**TASK INSTRUCTIONS:**
Every record needs to be repeated exactly; its pictures do not.

[EXCERPTED DATA — start]

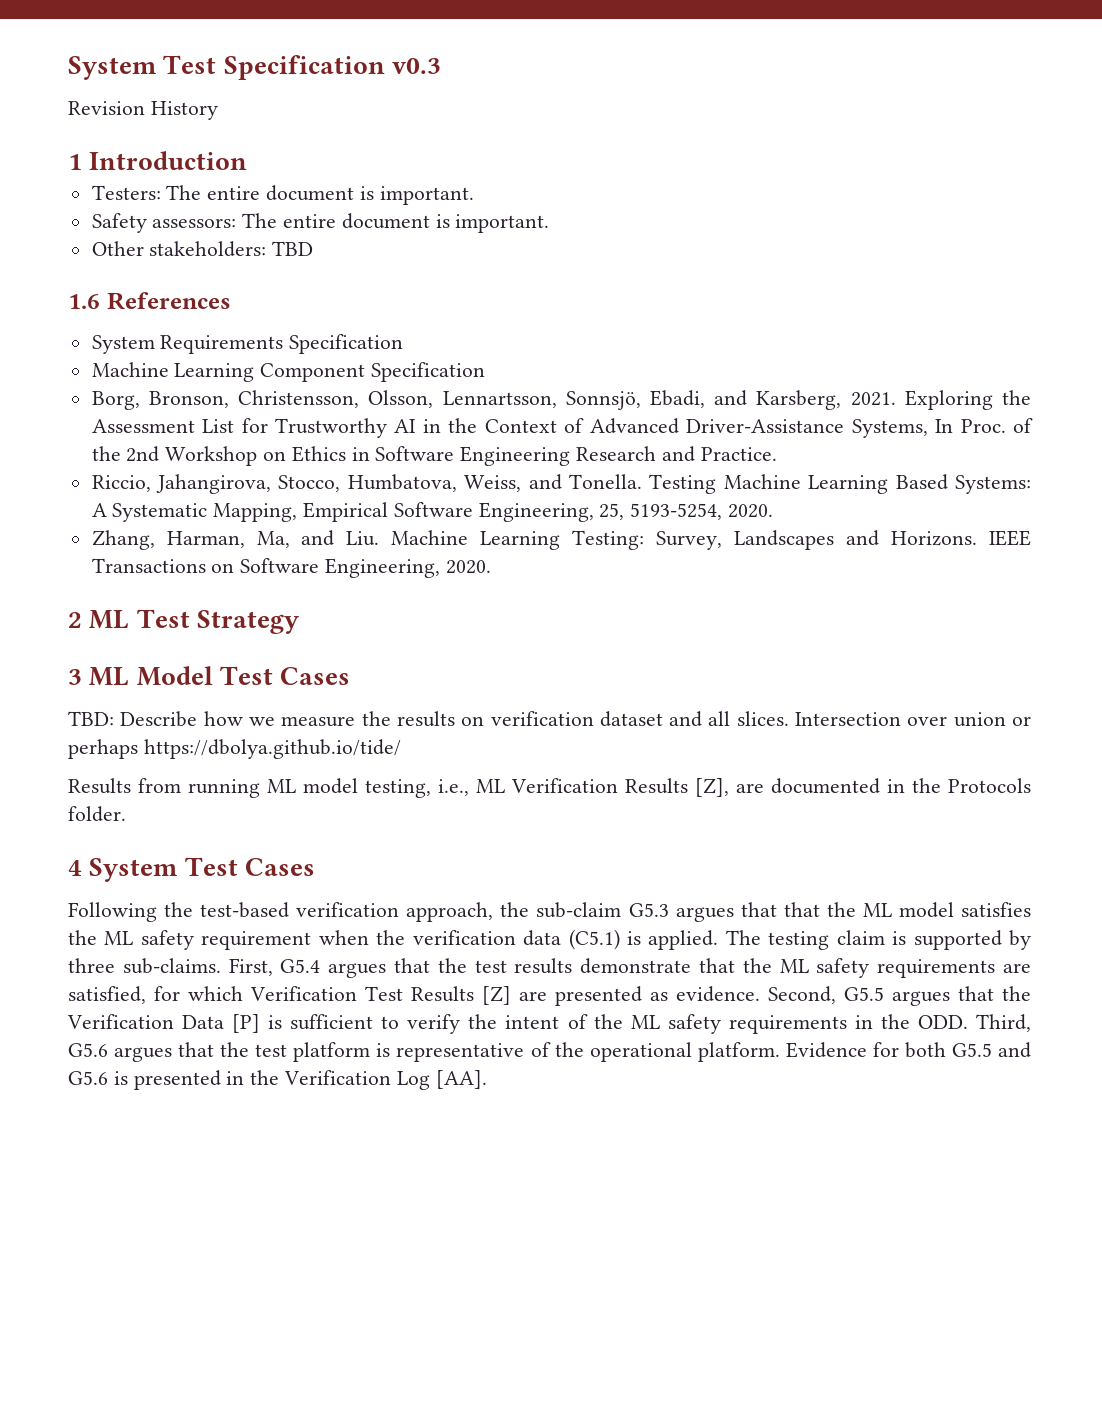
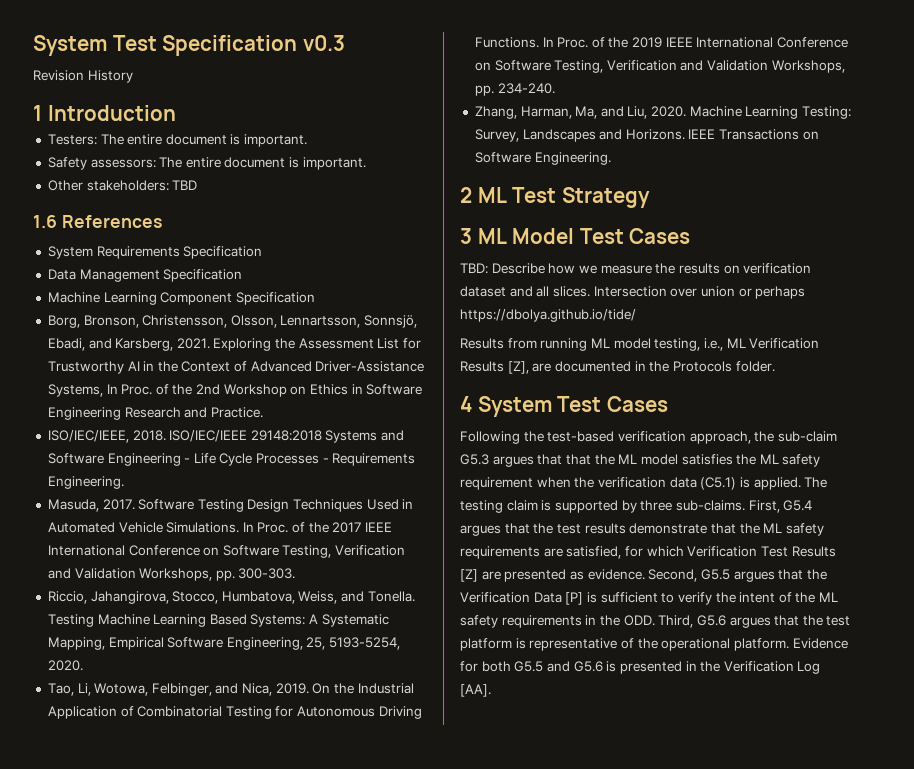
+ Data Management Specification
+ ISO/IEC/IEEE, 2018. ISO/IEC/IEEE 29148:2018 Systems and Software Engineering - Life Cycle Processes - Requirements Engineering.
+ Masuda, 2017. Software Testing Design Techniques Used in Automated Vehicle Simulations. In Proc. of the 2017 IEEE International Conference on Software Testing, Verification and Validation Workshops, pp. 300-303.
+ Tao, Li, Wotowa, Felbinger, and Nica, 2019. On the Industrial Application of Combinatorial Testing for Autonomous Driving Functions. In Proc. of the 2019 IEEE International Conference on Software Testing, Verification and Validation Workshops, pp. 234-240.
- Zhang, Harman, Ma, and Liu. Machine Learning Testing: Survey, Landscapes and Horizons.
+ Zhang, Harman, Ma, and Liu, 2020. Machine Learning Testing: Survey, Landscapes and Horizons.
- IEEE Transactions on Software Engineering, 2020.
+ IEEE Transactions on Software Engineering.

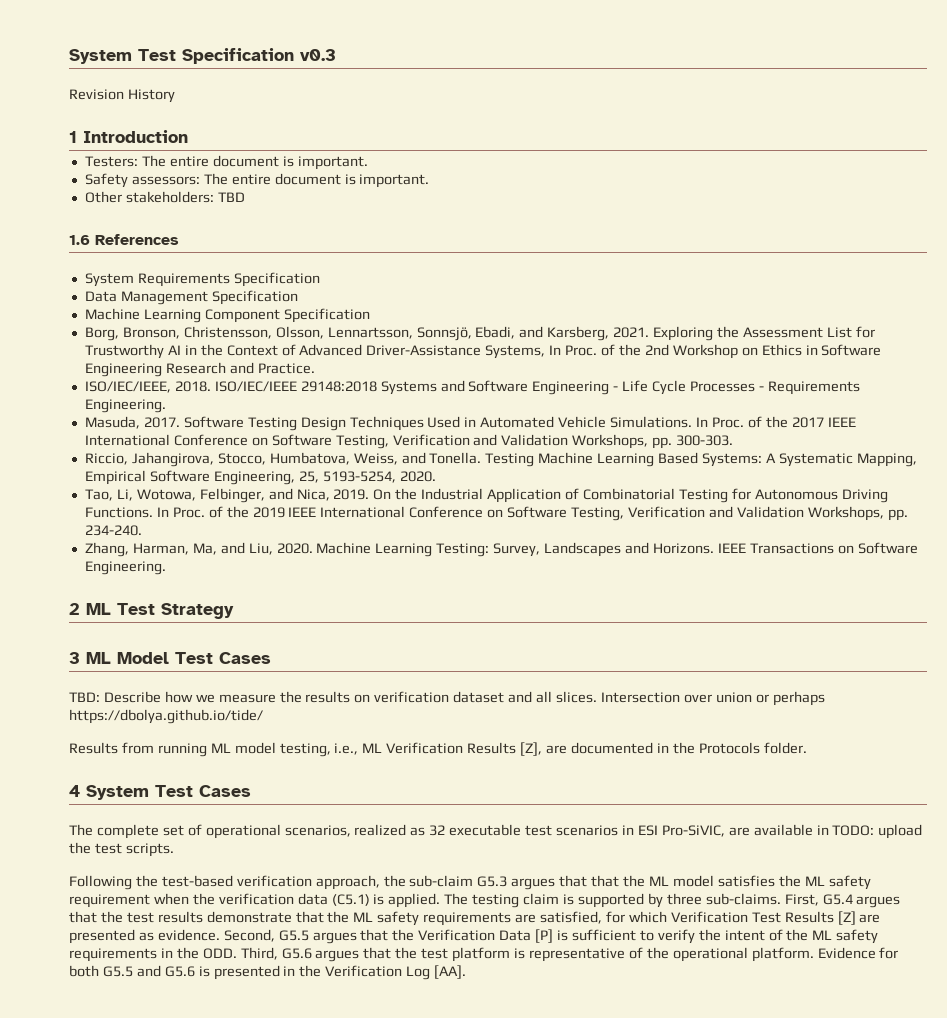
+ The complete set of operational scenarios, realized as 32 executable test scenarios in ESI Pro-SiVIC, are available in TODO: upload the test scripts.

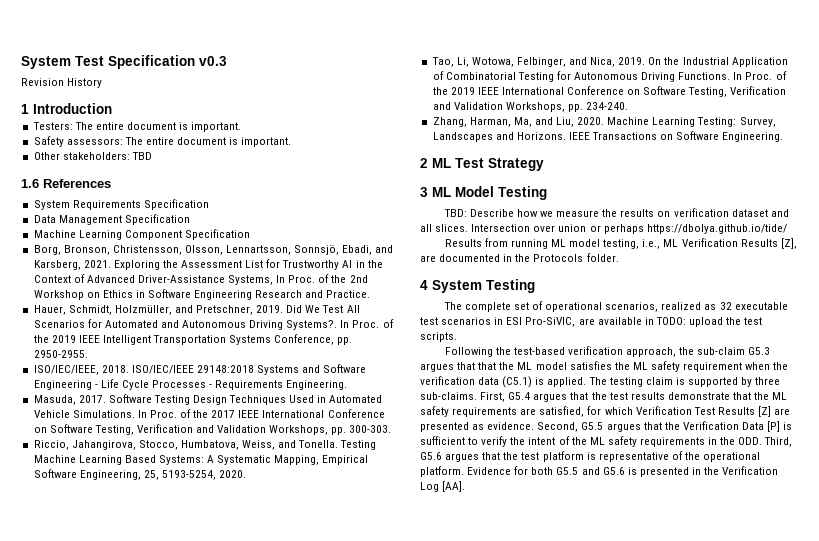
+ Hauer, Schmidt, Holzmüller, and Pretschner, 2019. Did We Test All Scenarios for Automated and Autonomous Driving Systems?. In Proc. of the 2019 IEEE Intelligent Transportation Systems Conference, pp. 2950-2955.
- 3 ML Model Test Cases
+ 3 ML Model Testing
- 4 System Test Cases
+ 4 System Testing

[EXCERPTED DATA — finish]

**EXERCISE RESPONSE:**
+ Data Management Specification
+ ISO/IEC/IEEE, 2018. ISO/IEC/IEEE 29148:2018 Systems and Software Engineering - Life Cycle Processes - Requirements Engineering.
+ Masuda, 2017. Software Testing Design Techniques Used in Automated Vehicle Simulations. In Proc. of the 2017 IEEE International Conference on Software Testing, Verification and Validation Workshops, pp. 300-303.
+ Tao, Li, Wotowa, Felbinger, and Nica, 2019. On the Industrial Application of Combinatorial Testing for Autonomous Driving Functions. In Proc. of the 2019 IEEE International Conference on Software Testing, Verification and Validation Workshops, pp. 234-240.
- Zhang, Harman, Ma, and Liu. Machine Learning Testing: Survey, Landscapes and Horizons.
+ Zhang, Harman, Ma, and Liu, 2020. Machine Learning Testing: Survey, Landscapes and Horizons.
- IEEE Transactions on Software Engineering, 2020.
+ IEEE Transactions on Software Engineering.

+ The complete set of operational scenarios, realized as 32 executable test scenarios in ESI Pro-SiVIC, are available in TODO: upload the test scripts.

+ Hauer, Schmidt, Holzmüller, and Pretschner, 2019. Did We Test All Scenarios for Automated and Autonomous Driving Systems?. In Proc. of the 2019 IEEE Intelligent Transportation Systems Conference, pp. 2950-2955.
- 3 ML Model Test Cases
+ 3 ML Model Testing
- 4 System Test Cases
+ 4 System Testing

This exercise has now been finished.